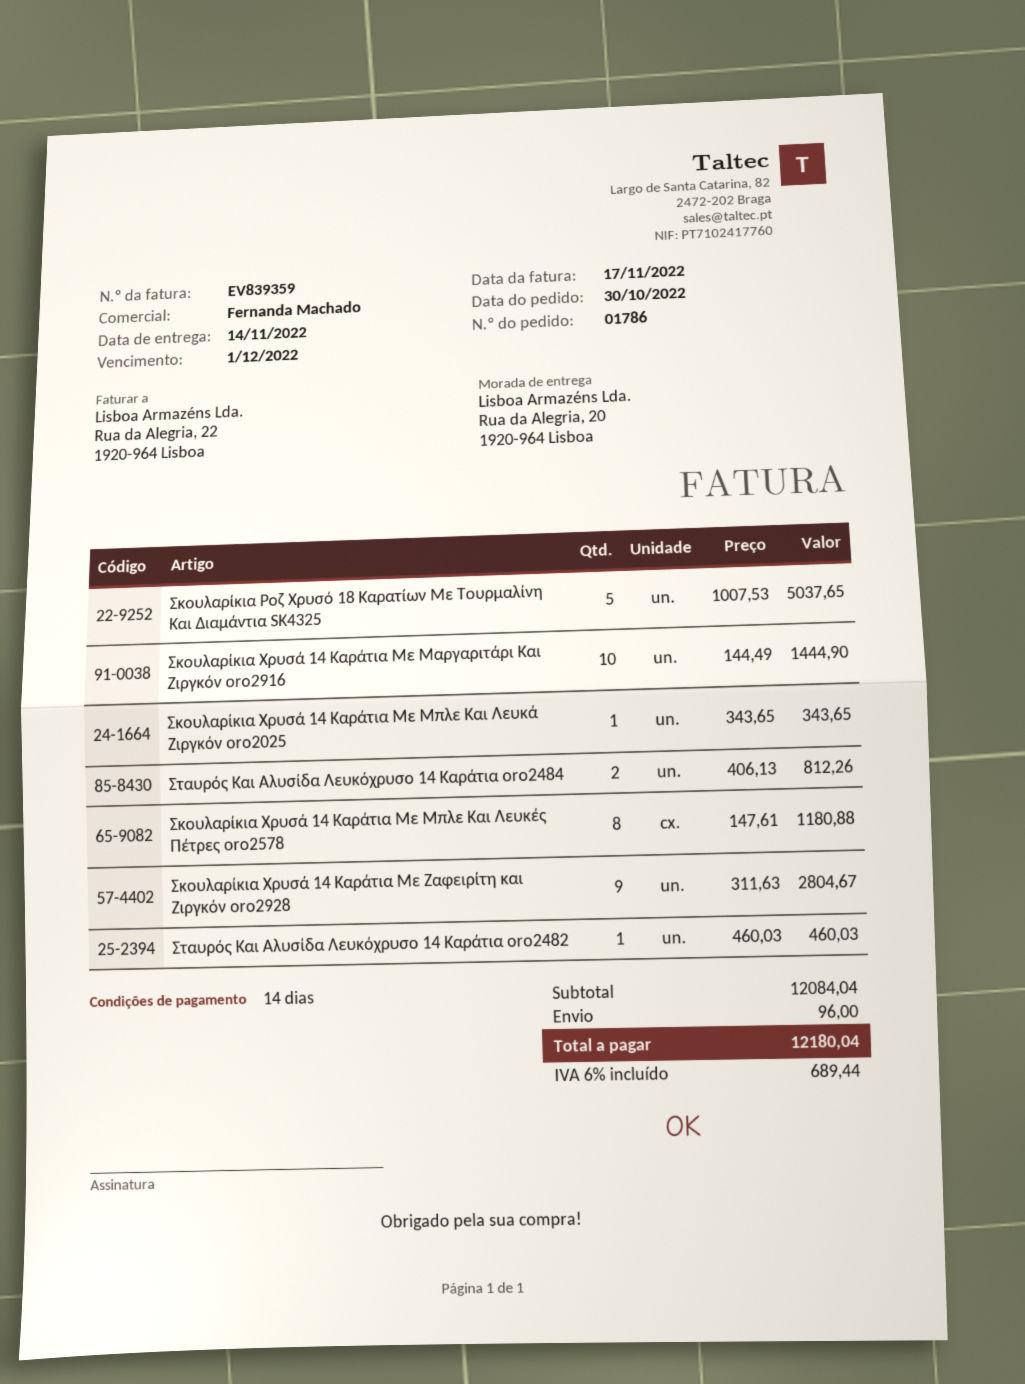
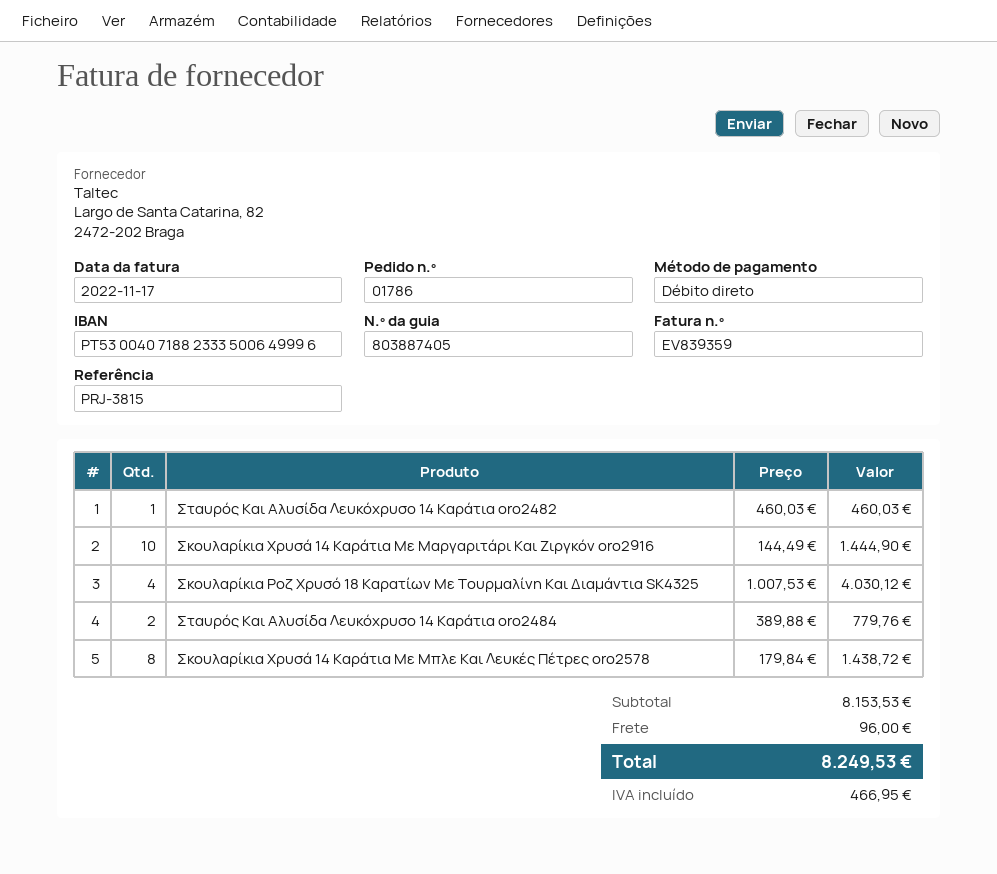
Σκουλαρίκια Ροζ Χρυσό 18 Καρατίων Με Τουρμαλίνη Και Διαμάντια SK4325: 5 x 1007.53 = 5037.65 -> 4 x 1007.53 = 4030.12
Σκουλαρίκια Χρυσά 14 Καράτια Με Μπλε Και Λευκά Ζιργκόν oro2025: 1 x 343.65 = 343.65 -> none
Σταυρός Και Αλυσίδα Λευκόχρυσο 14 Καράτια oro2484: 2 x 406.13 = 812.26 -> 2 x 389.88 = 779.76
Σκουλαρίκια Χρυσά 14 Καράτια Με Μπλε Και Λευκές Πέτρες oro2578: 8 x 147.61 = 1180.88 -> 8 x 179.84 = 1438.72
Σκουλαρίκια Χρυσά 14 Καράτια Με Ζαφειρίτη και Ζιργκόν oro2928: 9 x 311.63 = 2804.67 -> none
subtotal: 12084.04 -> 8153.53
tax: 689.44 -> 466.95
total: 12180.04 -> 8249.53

********************

_Work item_
Find the lines of the listing above that hold "Χρυσά". Please copy them.

_Response to this task_
Σκουλαρίκια Χρυσά 14 Καράτια Με Μπλε Και Λευκά Ζιργκόν oro2025: 1 x 343.65 = 343.65 -> none
Σκουλαρίκια Χρυσά 14 Καράτια Με Μπλε Και Λευκές Πέτρες oro2578: 8 x 147.61 = 1180.88 -> 8 x 179.84 = 1438.72
Σκουλαρίκια Χρυσά 14 Καράτια Με Ζαφειρίτη και Ζιργκόν oro2928: 9 x 311.63 = 2804.67 -> none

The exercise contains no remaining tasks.